§ **Aim of the task**
Copy out, from the entries below, each line that holds the string "Margin".

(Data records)
################

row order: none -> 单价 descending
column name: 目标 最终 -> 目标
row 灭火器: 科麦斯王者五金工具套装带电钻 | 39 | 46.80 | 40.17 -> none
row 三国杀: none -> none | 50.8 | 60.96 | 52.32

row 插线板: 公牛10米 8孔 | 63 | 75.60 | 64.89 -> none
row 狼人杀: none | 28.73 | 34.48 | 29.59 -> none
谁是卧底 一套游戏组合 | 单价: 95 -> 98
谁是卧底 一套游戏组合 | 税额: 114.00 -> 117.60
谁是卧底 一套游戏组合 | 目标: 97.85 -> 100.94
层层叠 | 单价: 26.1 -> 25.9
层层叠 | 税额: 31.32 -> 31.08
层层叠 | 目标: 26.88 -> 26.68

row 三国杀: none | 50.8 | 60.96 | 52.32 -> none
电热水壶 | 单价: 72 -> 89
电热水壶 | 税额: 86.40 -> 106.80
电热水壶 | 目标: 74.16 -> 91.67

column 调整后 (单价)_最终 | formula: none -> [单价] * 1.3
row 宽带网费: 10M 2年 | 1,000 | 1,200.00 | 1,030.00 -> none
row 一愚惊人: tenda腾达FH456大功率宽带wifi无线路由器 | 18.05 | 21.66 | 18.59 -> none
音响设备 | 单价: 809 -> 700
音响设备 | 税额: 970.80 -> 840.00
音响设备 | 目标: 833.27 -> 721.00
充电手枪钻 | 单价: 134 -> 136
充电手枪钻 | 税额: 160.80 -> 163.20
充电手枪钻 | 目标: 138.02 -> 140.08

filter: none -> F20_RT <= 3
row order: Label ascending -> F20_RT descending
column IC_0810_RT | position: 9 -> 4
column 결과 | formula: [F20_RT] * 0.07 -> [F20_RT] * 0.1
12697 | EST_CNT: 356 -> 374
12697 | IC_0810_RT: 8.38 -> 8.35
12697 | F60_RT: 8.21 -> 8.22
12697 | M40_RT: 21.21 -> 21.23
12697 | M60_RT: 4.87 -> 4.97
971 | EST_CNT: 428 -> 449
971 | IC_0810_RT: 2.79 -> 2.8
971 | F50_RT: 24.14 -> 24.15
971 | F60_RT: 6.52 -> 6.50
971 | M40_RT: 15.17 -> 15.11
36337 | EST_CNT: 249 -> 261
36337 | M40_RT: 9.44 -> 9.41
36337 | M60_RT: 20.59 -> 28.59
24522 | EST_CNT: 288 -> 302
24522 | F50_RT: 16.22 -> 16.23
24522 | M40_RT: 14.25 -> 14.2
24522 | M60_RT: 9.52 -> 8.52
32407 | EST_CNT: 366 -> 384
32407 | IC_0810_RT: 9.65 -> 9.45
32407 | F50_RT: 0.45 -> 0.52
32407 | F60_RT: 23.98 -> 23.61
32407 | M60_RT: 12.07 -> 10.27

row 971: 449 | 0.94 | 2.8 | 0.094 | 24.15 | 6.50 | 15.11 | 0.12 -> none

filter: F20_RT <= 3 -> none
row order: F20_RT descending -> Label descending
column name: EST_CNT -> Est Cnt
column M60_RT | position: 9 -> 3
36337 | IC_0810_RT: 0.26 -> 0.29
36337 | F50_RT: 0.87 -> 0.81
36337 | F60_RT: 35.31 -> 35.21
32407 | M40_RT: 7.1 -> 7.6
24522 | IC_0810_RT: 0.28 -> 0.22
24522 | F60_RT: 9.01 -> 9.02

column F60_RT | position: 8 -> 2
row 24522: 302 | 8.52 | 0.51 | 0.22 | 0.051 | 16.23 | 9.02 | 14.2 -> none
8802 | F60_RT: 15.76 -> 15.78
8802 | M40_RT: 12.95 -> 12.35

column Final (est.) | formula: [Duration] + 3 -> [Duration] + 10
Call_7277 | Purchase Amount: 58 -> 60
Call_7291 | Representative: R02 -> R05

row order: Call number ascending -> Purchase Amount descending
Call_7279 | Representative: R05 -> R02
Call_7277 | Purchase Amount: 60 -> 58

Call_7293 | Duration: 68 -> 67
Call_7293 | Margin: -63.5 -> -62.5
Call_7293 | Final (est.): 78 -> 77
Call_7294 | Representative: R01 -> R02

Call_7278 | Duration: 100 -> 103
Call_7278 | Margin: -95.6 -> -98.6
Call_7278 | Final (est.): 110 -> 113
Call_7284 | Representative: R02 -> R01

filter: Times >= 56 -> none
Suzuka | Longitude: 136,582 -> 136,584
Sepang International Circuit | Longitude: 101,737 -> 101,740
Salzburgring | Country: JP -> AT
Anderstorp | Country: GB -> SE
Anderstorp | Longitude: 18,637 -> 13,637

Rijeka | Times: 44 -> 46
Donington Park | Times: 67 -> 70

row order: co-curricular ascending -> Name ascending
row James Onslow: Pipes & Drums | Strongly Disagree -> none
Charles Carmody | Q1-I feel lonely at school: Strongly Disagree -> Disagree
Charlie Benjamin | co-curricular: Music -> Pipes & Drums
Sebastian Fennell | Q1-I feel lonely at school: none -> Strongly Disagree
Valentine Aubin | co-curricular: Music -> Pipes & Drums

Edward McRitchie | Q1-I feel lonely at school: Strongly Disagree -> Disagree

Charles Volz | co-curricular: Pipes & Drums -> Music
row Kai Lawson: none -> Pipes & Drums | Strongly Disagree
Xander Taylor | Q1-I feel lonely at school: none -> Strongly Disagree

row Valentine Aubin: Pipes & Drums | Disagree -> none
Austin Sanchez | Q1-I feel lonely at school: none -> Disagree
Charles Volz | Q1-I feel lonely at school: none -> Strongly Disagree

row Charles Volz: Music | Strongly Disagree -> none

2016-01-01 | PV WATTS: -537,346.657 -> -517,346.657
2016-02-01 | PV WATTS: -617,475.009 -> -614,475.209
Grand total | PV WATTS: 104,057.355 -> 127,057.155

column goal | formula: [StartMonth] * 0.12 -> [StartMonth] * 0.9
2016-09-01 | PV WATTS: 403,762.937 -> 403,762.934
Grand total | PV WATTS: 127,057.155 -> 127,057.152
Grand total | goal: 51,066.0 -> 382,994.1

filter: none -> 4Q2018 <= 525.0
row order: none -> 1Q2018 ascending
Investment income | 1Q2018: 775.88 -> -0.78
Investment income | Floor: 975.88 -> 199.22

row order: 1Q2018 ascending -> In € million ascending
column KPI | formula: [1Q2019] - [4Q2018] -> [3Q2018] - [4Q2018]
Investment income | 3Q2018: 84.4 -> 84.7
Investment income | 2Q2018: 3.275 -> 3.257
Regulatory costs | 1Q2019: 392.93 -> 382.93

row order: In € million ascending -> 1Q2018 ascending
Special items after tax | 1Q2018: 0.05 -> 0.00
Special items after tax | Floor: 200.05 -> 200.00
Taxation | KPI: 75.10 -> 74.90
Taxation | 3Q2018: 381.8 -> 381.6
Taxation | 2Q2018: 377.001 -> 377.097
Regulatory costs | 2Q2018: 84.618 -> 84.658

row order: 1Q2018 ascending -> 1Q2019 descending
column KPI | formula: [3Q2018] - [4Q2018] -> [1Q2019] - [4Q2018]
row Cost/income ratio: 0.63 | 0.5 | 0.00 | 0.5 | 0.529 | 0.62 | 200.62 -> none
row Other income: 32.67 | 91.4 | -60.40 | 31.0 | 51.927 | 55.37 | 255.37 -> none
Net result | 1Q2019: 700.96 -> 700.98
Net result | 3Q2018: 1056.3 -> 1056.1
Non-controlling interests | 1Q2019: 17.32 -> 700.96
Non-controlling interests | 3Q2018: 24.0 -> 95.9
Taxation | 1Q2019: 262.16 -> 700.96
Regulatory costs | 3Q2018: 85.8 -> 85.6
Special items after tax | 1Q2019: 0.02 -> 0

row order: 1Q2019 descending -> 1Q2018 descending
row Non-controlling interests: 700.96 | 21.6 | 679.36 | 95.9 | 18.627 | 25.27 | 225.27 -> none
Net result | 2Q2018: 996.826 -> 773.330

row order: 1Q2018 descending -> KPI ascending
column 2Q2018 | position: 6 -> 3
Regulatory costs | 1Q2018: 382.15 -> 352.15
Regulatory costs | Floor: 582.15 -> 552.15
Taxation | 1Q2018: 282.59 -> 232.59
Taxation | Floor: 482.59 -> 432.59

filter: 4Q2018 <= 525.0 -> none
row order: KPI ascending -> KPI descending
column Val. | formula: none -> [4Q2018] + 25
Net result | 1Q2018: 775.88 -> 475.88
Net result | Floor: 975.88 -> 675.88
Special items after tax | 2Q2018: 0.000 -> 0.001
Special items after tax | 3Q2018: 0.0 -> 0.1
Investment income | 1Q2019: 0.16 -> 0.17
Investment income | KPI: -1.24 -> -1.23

################

§ **Task response**
Call_7293 | Margin: -63.5 -> -62.5
Call_7278 | Margin: -95.6 -> -98.6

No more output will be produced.